## RECORDS PROVIDED:
= Beginning of Section =

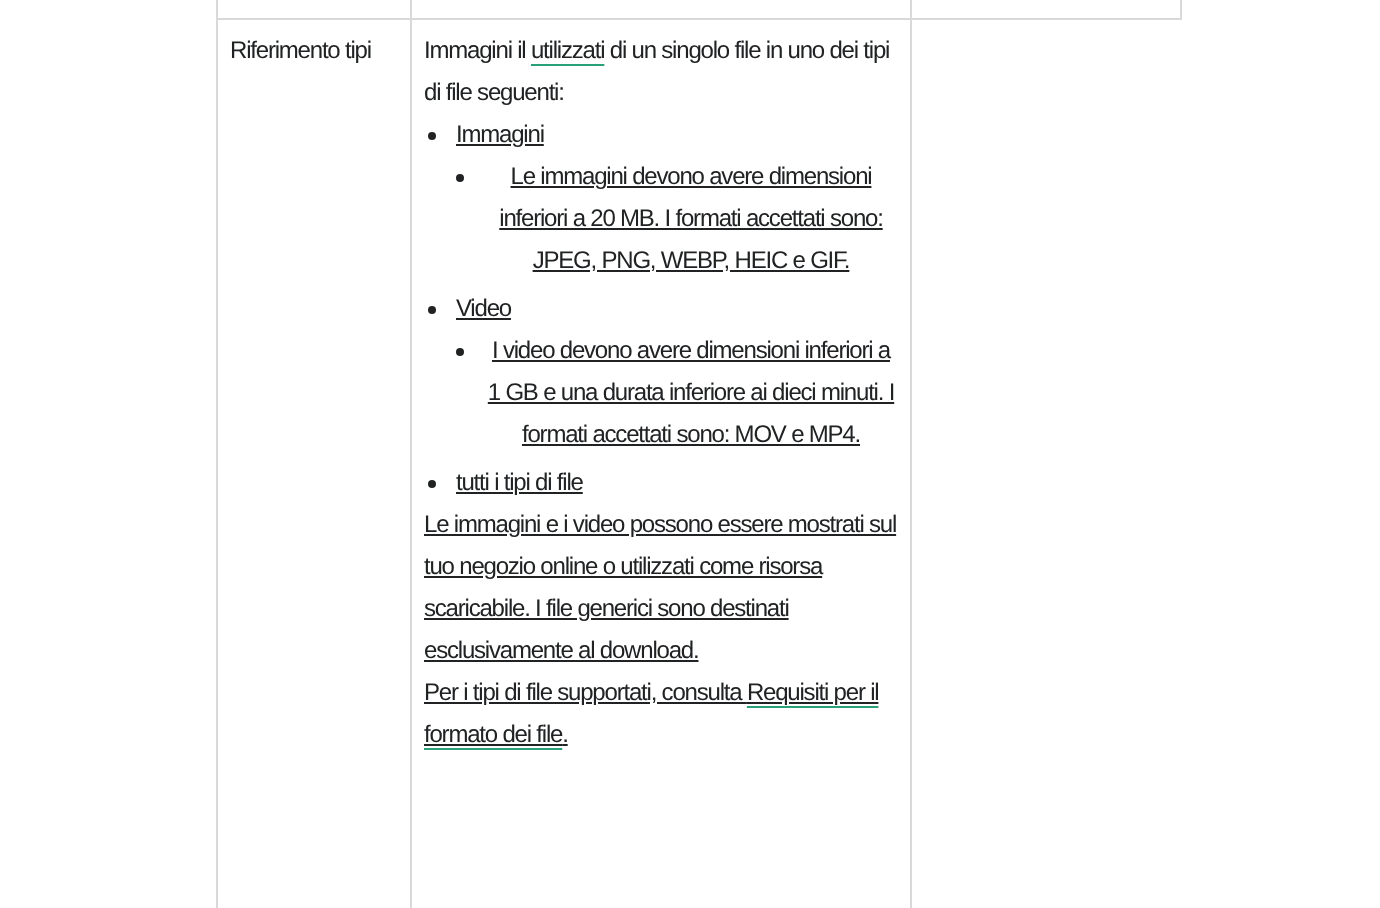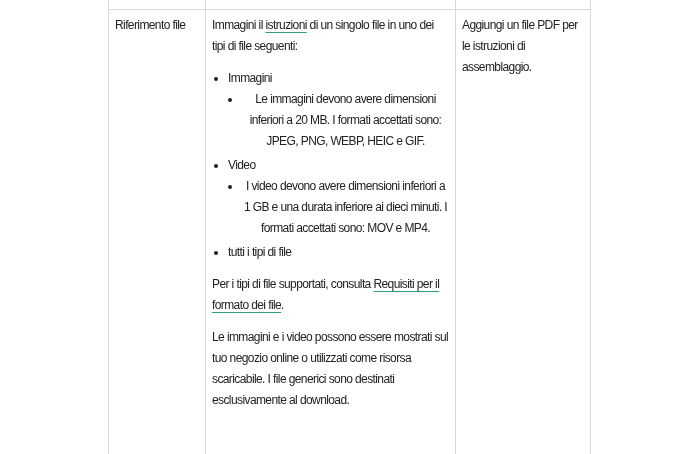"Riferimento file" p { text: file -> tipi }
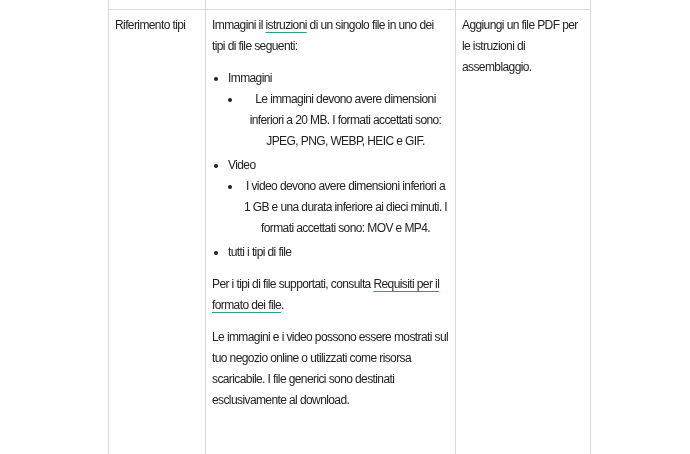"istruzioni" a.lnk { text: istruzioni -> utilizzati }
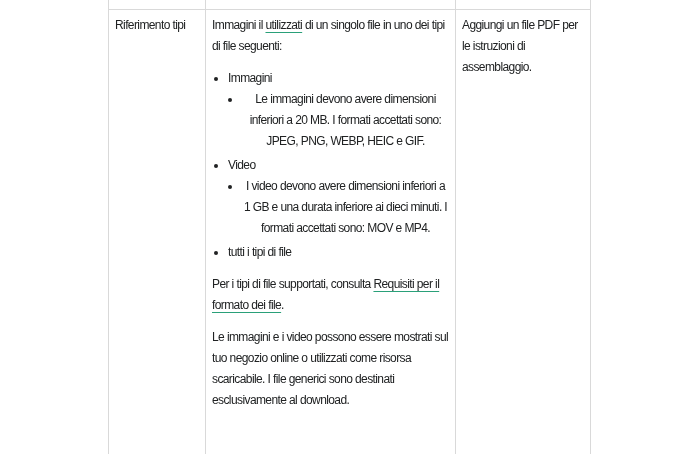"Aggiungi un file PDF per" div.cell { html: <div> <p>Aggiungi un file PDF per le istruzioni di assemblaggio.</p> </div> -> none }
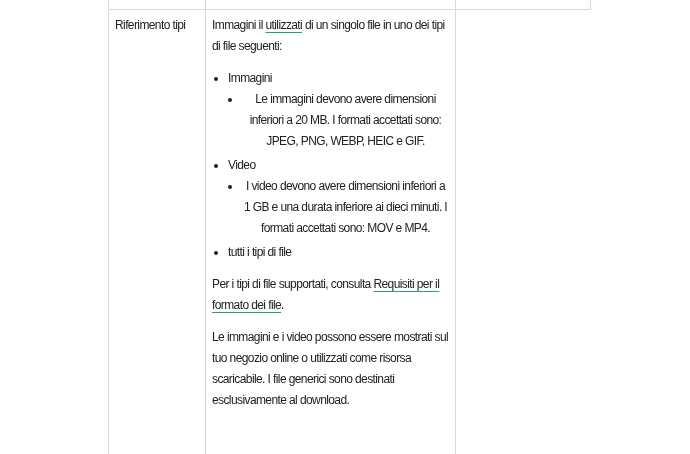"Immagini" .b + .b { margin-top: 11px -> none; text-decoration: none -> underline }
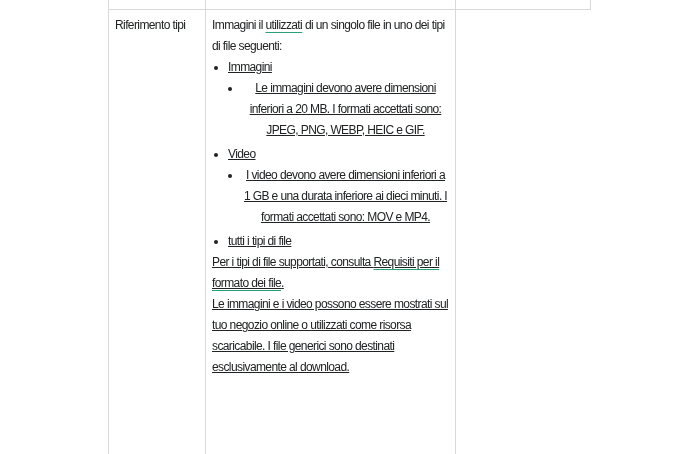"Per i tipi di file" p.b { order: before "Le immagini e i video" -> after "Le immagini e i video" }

= End of Section =

## YOUR INSTRUCTIONS:
Each entry is to be transcribed verbatim, and any picture in it is to be skipped.

## SOLUTION FOR THIS TASK:
"Riferimento file" p { text: file -> tipi }
"istruzioni" a.lnk { text: istruzioni -> utilizzati }
"Aggiungi un file PDF per" div.cell { html: <div> <p>Aggiungi un file PDF per le istruzioni di assemblaggio.</p> </div> -> none }
"Immagini" .b + .b { margin-top: 11px -> none; text-decoration: none -> underline }
"Per i tipi di file" p.b { order: before "Le immagini e i video" -> after "Le immagini e i video" }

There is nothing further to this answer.